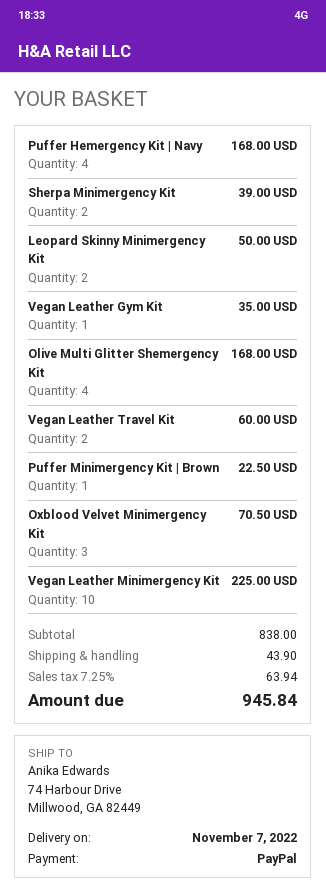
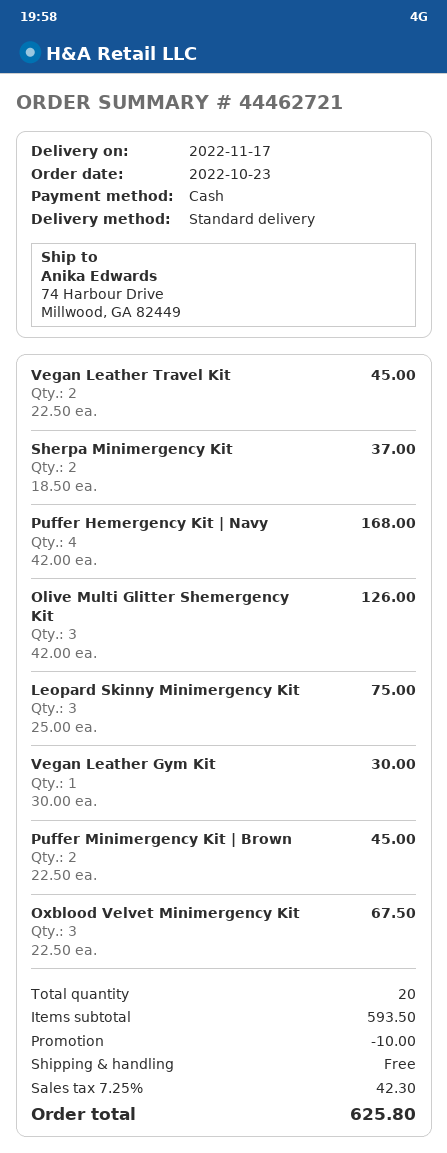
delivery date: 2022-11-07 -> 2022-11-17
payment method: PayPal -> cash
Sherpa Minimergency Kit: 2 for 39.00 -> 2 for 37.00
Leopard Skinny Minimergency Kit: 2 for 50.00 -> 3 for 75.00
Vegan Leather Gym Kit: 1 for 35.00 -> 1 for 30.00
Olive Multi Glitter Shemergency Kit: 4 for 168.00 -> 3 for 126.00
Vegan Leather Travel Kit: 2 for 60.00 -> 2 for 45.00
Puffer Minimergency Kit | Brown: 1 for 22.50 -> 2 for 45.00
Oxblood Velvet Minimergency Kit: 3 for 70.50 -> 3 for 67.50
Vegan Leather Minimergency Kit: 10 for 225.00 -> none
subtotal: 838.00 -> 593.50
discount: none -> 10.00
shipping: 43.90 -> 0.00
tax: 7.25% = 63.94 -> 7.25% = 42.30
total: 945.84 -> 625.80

TASK STATEMENT:
Would you repeat each line of the listing exactly, skipping any picture?

RESPONSE BOX:
delivery date: 2022-11-07 -> 2022-11-17
payment method: PayPal -> cash
Sherpa Minimergency Kit: 2 for 39.00 -> 2 for 37.00
Leopard Skinny Minimergency Kit: 2 for 50.00 -> 3 for 75.00
Vegan Leather Gym Kit: 1 for 35.00 -> 1 for 30.00
Olive Multi Glitter Shemergency Kit: 4 for 168.00 -> 3 for 126.00
Vegan Leather Travel Kit: 2 for 60.00 -> 2 for 45.00
Puffer Minimergency Kit | Brown: 1 for 22.50 -> 2 for 45.00
Oxblood Velvet Minimergency Kit: 3 for 70.50 -> 3 for 67.50
Vegan Leather Minimergency Kit: 10 for 225.00 -> none
subtotal: 838.00 -> 593.50
discount: none -> 10.00
shipping: 43.90 -> 0.00
tax: 7.25% = 63.94 -> 7.25% = 42.30
total: 945.84 -> 625.80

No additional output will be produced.